Prorussische Geschäftsleitung?

All das möchte der Kreml nur ungern verlieren. Der russische Aussenminister Sergei Lawrow erklärte am Dienstag, dass NIS unter keinen Umständen verstaatlicht werden dürfe. Der Westen bedränge Serbien, Russland zu verraten.

«Moskau ist sichtlich verärgert», sagt Kapor. Bisher habe Russland bewusst weggeschaut, wenn Serbien westliche Interessen bediente, etwa bei der Frage der Waffenlieferungen in die Ukraine. «Das ist dieses Mal anders.»

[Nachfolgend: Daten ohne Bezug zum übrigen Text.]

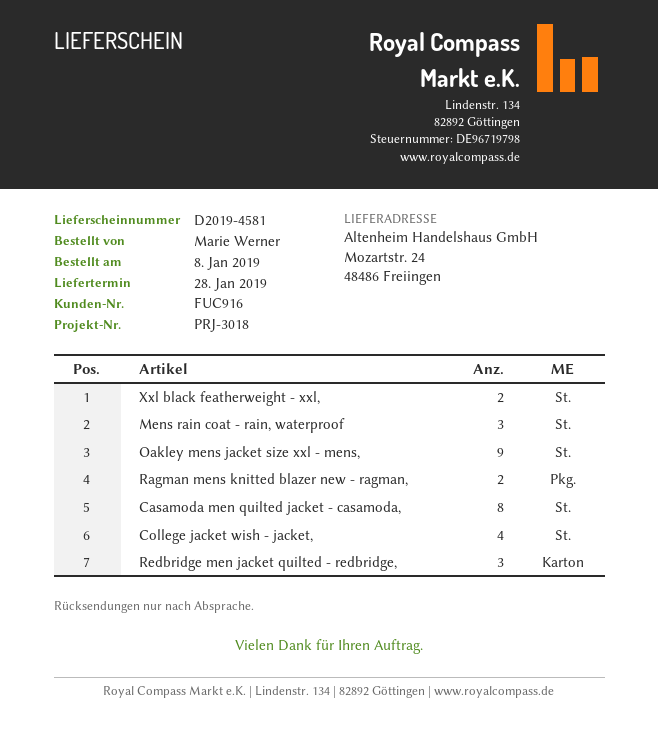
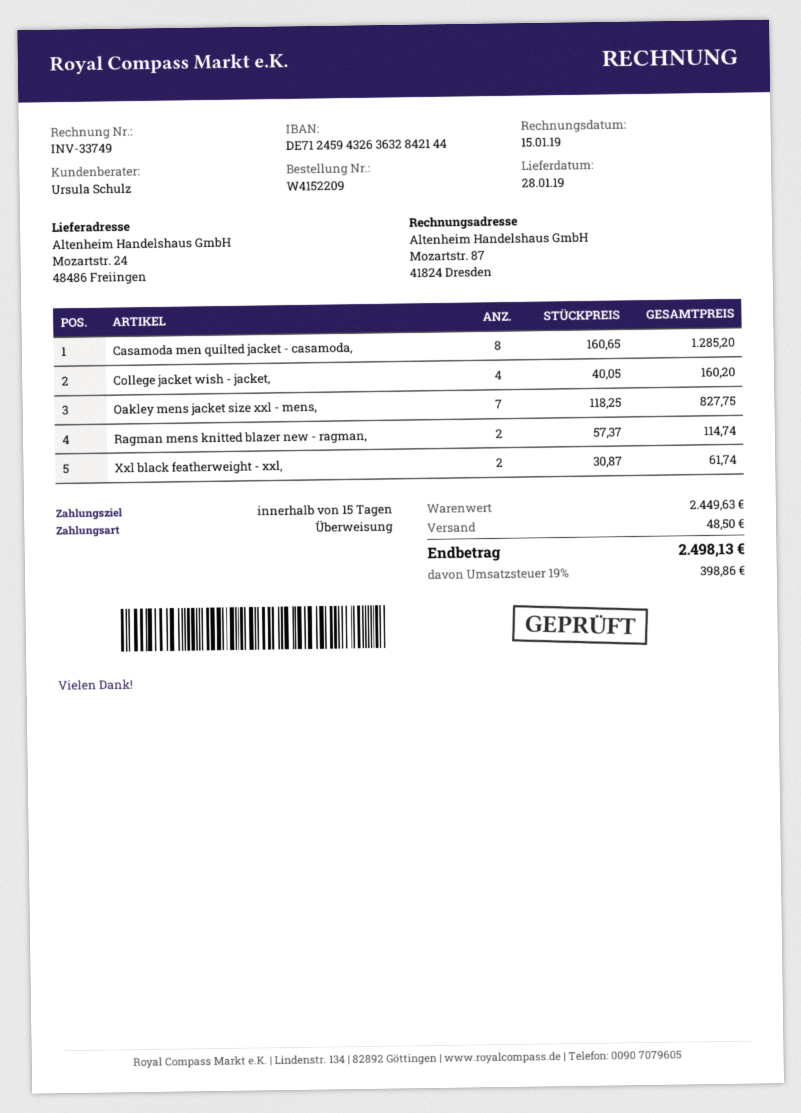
Mens rain coat - rain, waterproof: 3 -> none
Oakley mens jacket size xxl - mens,: 9 -> 7
Redbridge men jacket quilted - redbridge,: 3 -> none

Trotzdem gibt es laut Kapor für Moskau Möglichkeiten, einen Teil des Einflusses zu wahren. Er erwarte, dass der Kreml im Rahmen der Verhandlungen mit Belgrad auf die Ernennung einer russlandfreundlichen Geschäftsleitung bei NIS dränge.

Bei der staatlichen Gasgesellschaft des Landes Srbijagas ist das bereits der Fall. Der Generaldirektor Dusan Bajatovic tritt immer wieder mit grossem Nachdruck für eine enge Anbindung an Russland an. Einen gewissen Spielraum für Vucics Schaukelpolitik gibt es auch weiterhin.